3 min

Libby Davies talks about being the housing critic

NDP House Leader Libby Davies has been given the housing and homelessness critic portfolio, after Megan Leslie took over the health critic portfolio from Judy Wasylycia-Leis. Davies' bill, Bill C-304, is also coming back to the House for Report Stage later this week. I caught up with Davies after Question Period today.

Q: You have a new critic portfolio. Tell me about it.
A: Housing? I was the housing critic once, and it’s moved around. Megan [Leslie] then took it as a new member, and she’s now the health critic, which is terrific, and so I’m happy to take housing back and do everything I can. I know the area very well.

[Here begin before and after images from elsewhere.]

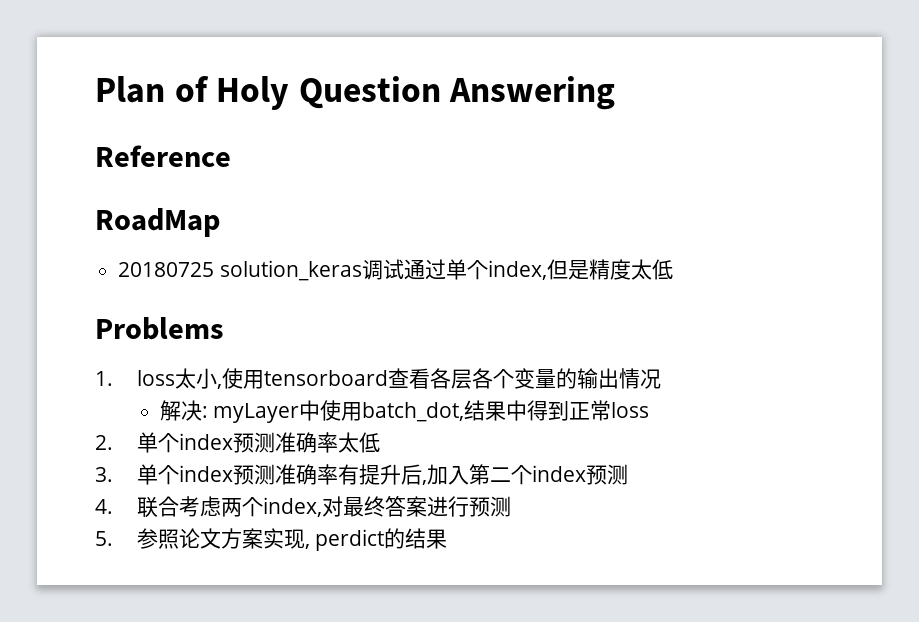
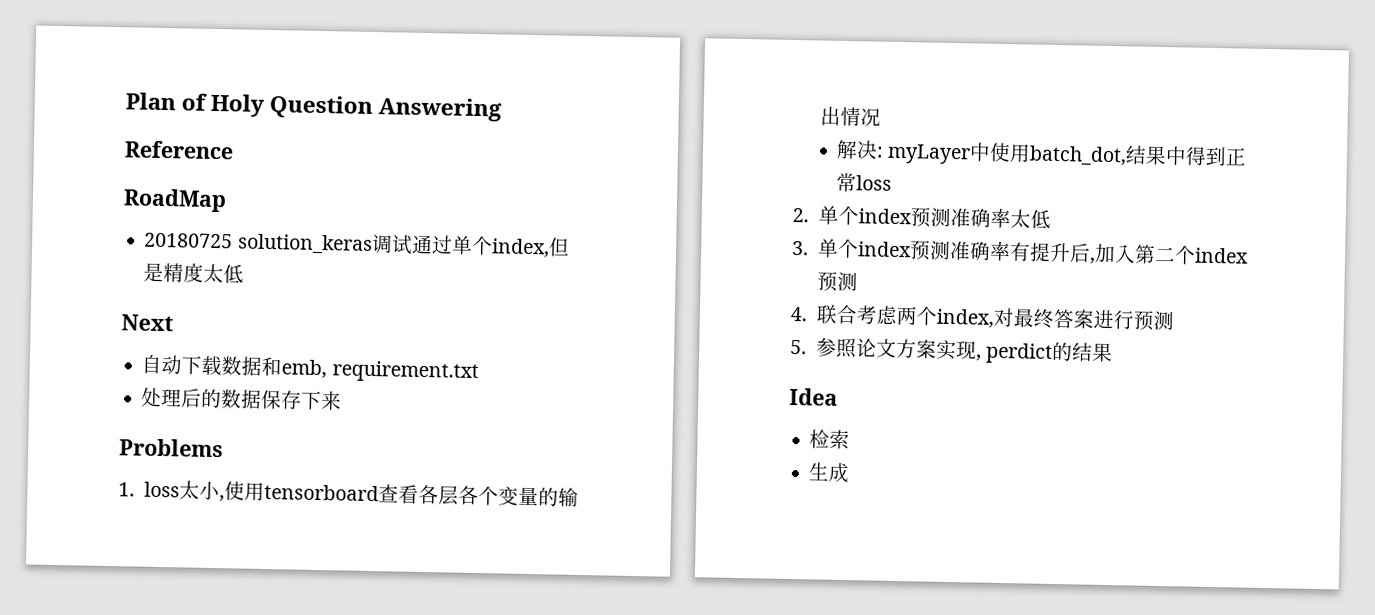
+ Next
+ 自动下载数据和emb, requirement.txt
+ 处理后的数据保存下来
+ Idea
+ 检索
+ 生成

Q: You’ve certainly been vocal about it in terms of what was going on during the Olympics.
A: And I know the players across the country. As I say, I used to be the housing critic, but with more members, it was easier to share the various critic areas. When I was first elected, I was social policy critic, housing critic, critic for youth, and post-secondary education – all four. Now we have a critic for social policy, one on housing, one on youth, one on education – but four different people. So I come from a place of holding it all up – not that it’s a piece of cake, but I take it very seriously. And I do know the players – I undertook two national tours on housing when I first took on the critic area, and really immersed myself in what was going on, because I was really familiar with Vancouver but I didn’t know as much across the country, so I was very involved at the time with pushing the Liberals into doing stuff around homelessness, because they had completely abandoned housing. This was when the Toronto disaster relief committee started, like ’98-’99, and it’s still an issue. There are still deeply systemic problems in the fact that Canada is not addressing housing issues, so I’m happy to take it on and do what I can.

Q: And speaking of that, your bill is coming up for report stage on Wednesday. It passed through committee—
A: Did you know it was challenged in the House?

Q: No, I wasn’t.
A: The amendment that we got in the bill, that has to do with Quebec, the Conservatives challenged that in the House, and both myself and the Bloc rebutted that, and the Speaker ruled that the amendment is out of order, and that’s very concerning about the bill, that we’ve now lost the amendment. It’s coming back into the House, as you said shortly, and we’ll be debating report stage of the bill, but with that amendment being taken out, that’ll make it more difficult.

Q: I take it you’ll be spending the next few days lobbying support for that?
A: There’s a lot of work going on right now, and people have actually been focusing on contacting Conservative members. A lot of faith groups, a lot of housing groups, a lot of individual constituents across the country. We’ve had a fair amount of traffic across the country saying they want to know what they can do to help the bill, and we’ve been encouraging people, if they have Conservative members in their area, particularly if they’re urban members – I’ve been saying urban Conservatives – I don’t know how they could deny that there’s a problem and something needs to be done. I really want to focus some attention and getting those folks on board. I’m going to be speaking to individual Conservative members as well, trying to get them onside for the vote.

Q: Is Report Stage for a Private Members’ Bill one hour of debate or two?
A: There’s two hours of debate for Report Stage and Third Reading – so we’ll have the first hour, and then the second hour, then we’ll go to a vote. If there are amendments, you have a vote at Report Stage, but there isn’t an amendment, so I believe what it means – and I have to double-check this myself – we’ll have the first hour, then the second hour, and then we’ll have a vote. So it’s not a separate vote at Report Stage unless there are amendments, which there isn’t for this.